▶ EXERCISE DIRECTIONS
Return all of the data exactly, with nothing left out but the pictures.

━━━━━━

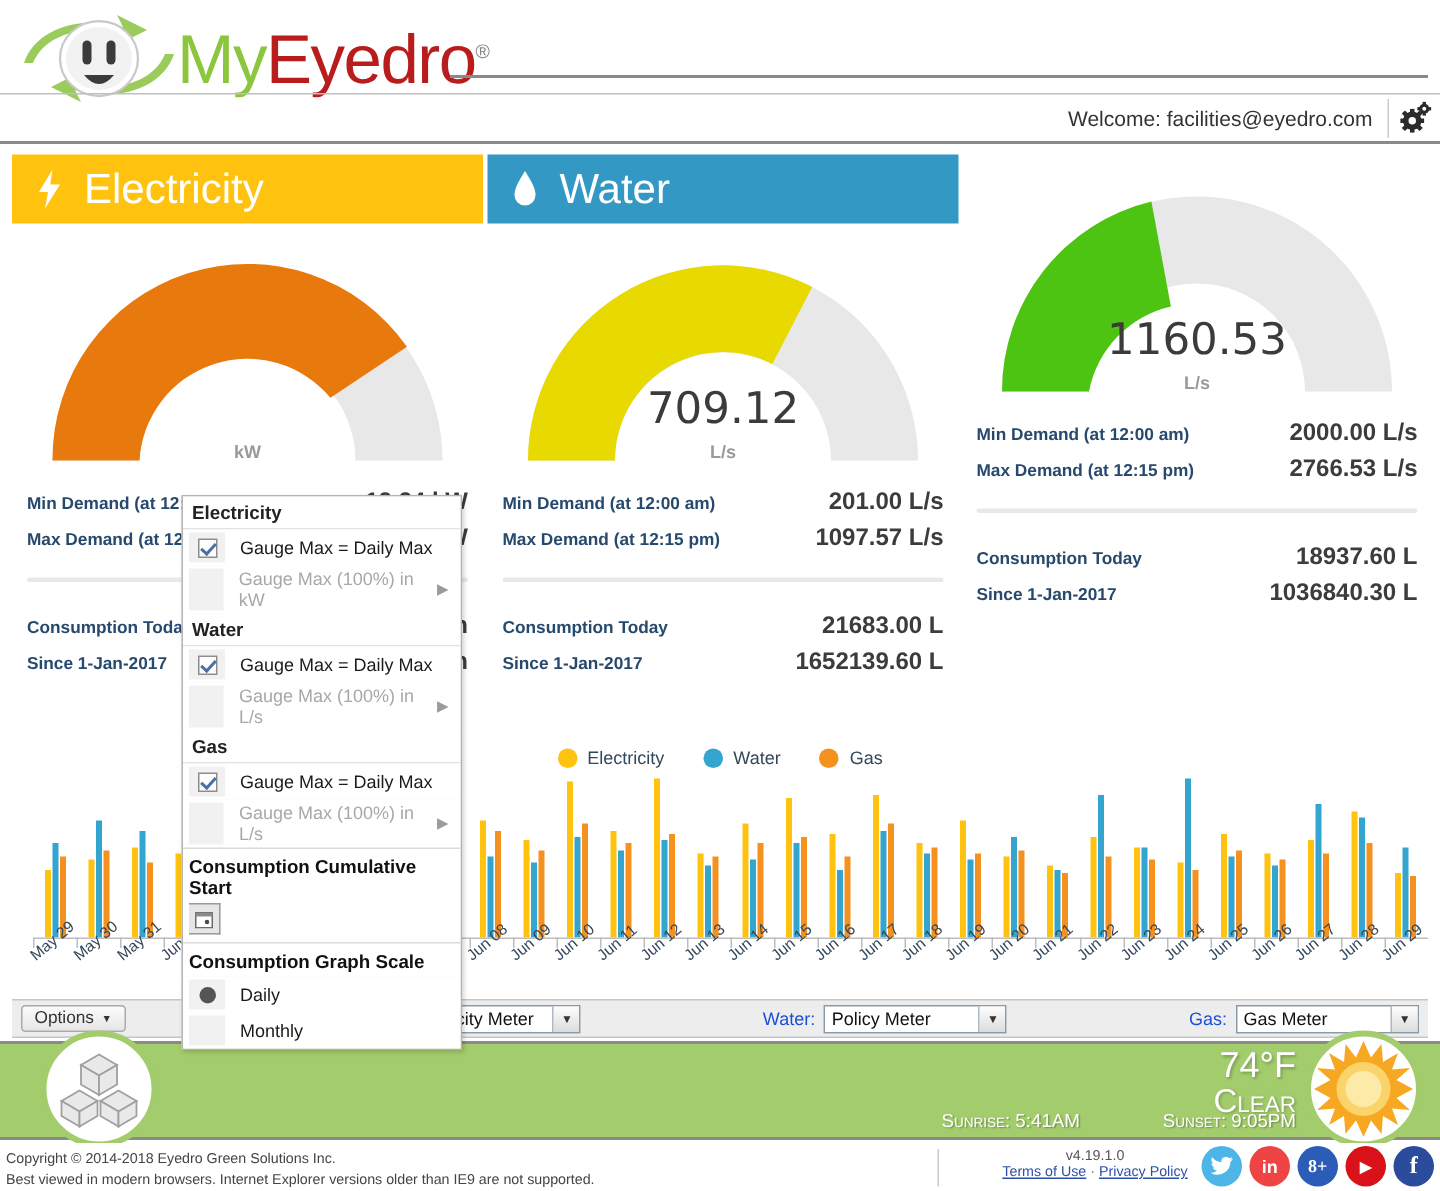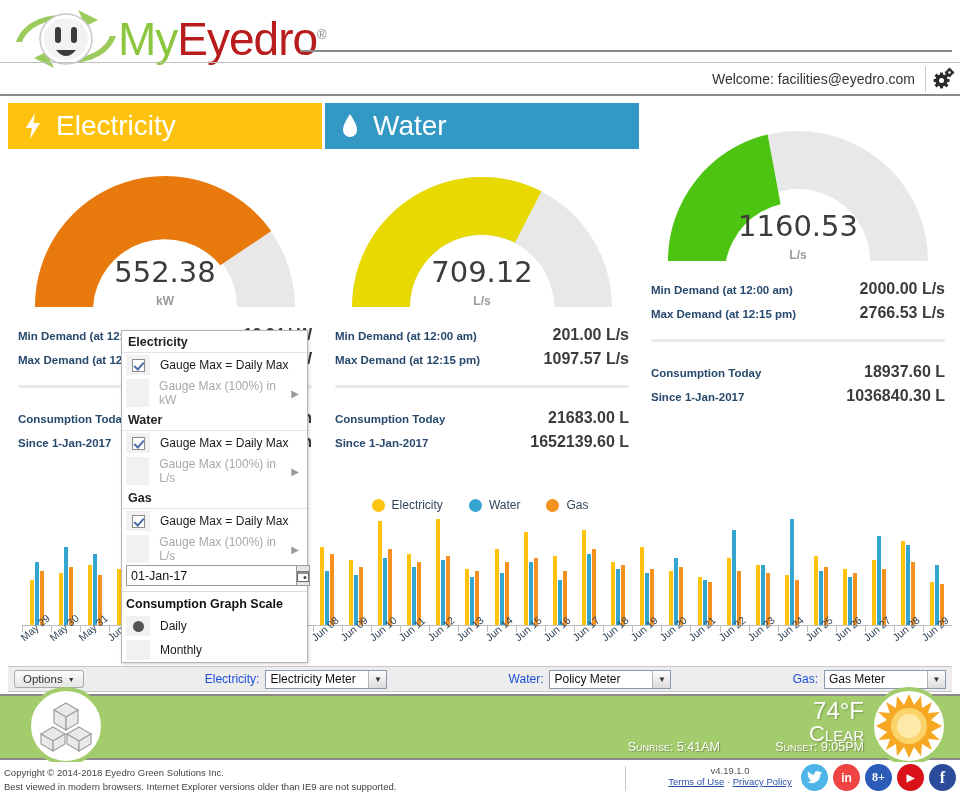"552.38" div.gauge-val { html: <div>552.38</div> -> none }
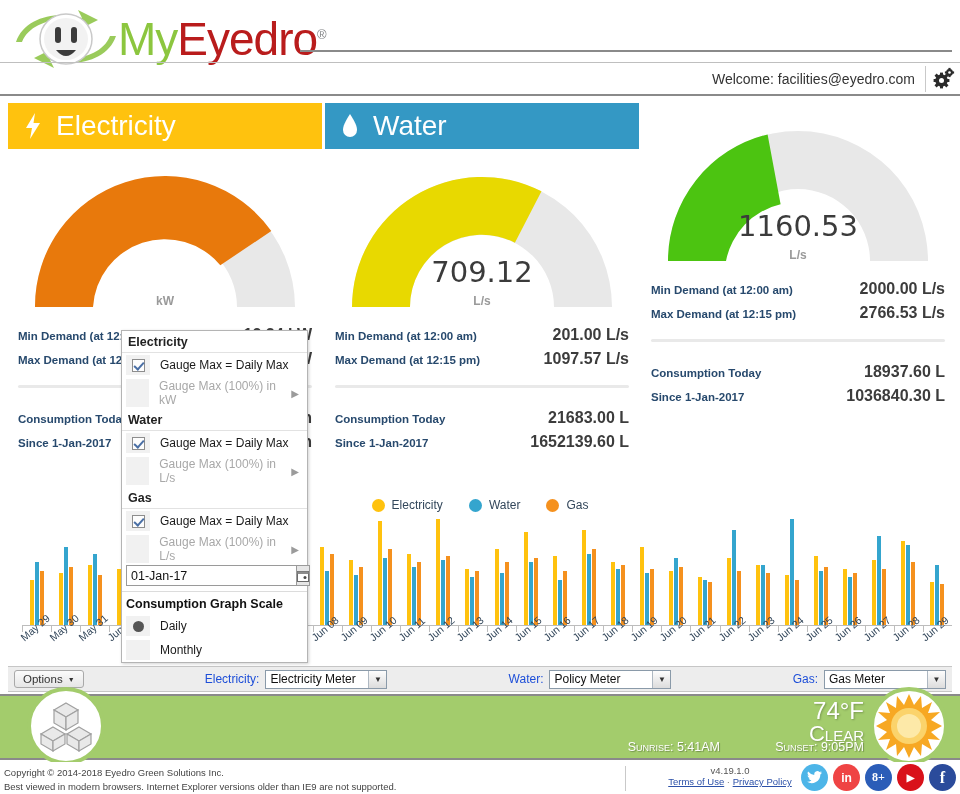"Consumption Cumulative Start" div.opt-section-head { html: none -> <div>Consumption Cumulative Start</div> }
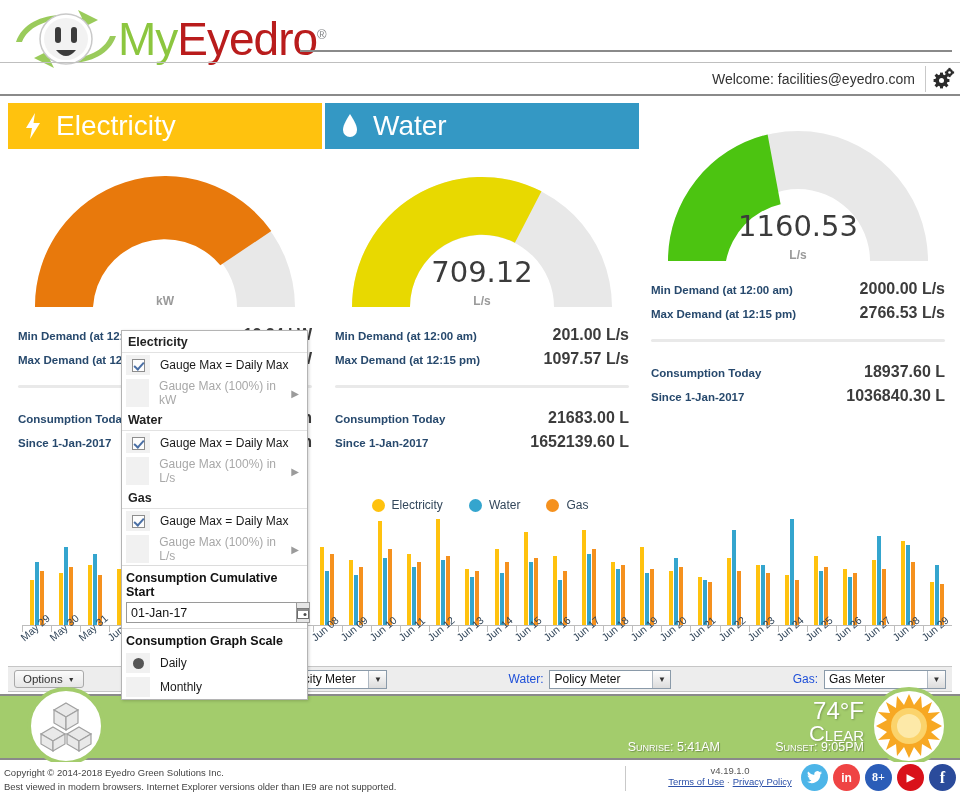"01-Jan-17" input.opt-date { html: <input> -> none }
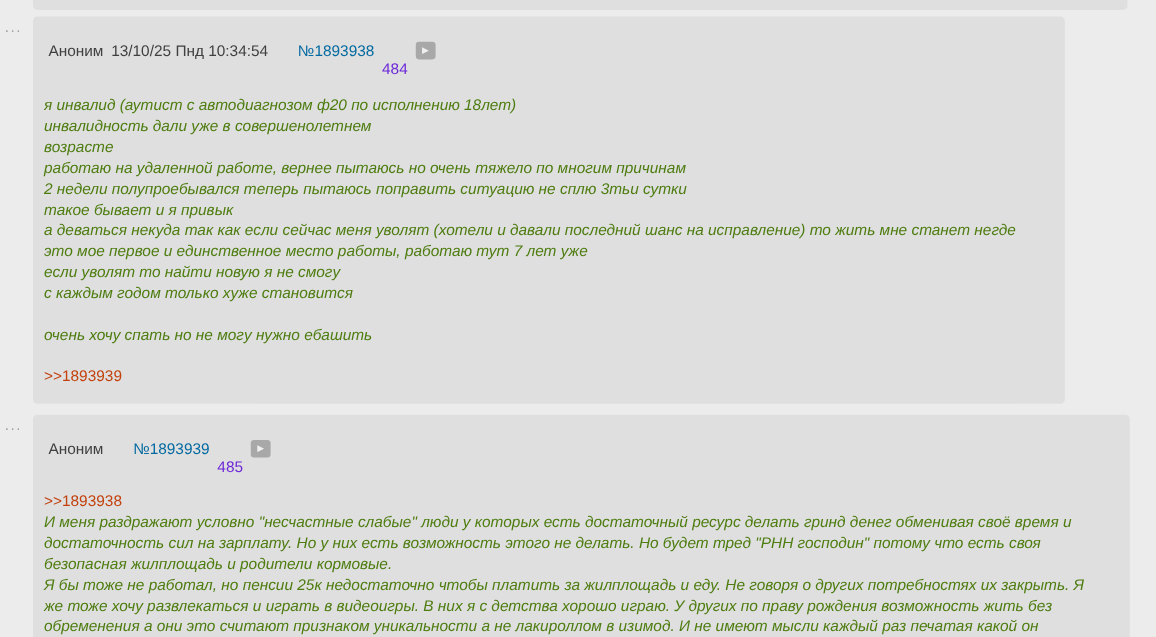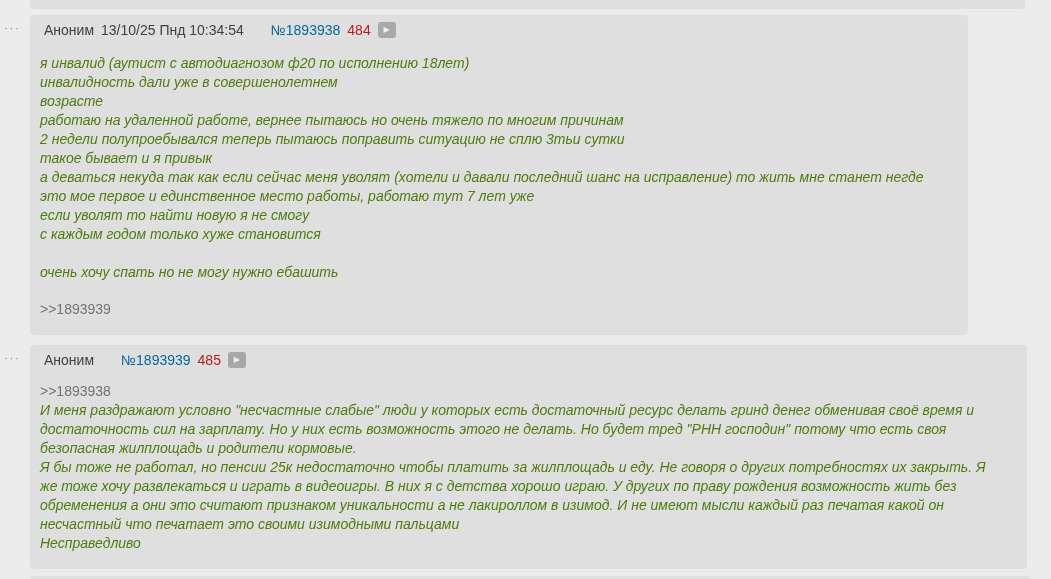"484" .post-ordinal { color: #b91c1c -> #6d28d9; margin-top: none -> 32px }
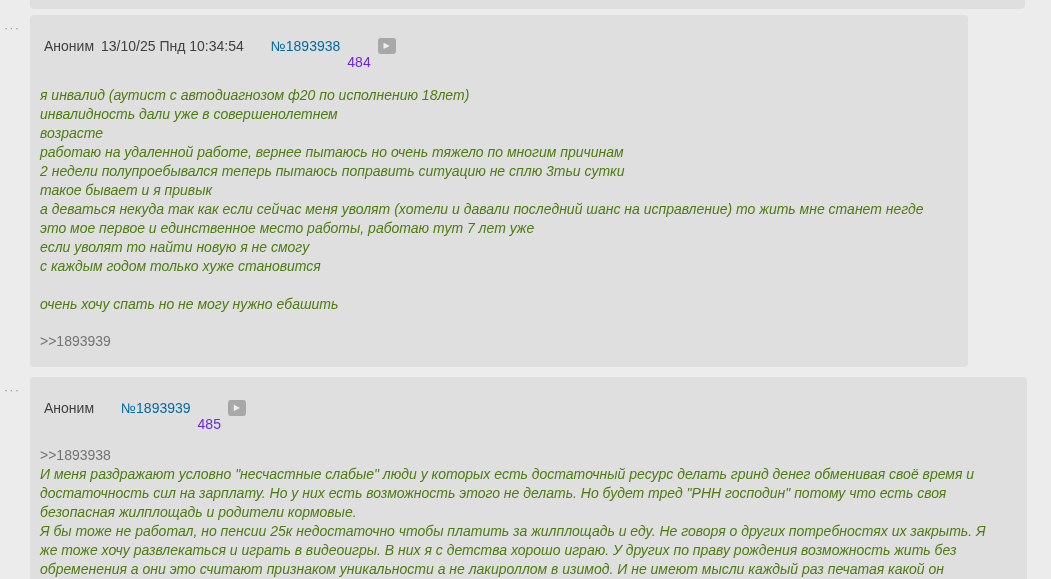">>1893939" .reply-link { color: #737373 -> #c2410c }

━━━━━━

▶ RESPONSE AREA
"552.38" div.gauge-val { html: <div>552.38</div> -> none }
"Consumption Cumulative Start" div.opt-section-head { html: none -> <div>Consumption Cumulative Start</div> }
"01-Jan-17" input.opt-date { html: <input> -> none }
"484" .post-ordinal { color: #b91c1c -> #6d28d9; margin-top: none -> 32px }
">>1893939" .reply-link { color: #737373 -> #c2410c }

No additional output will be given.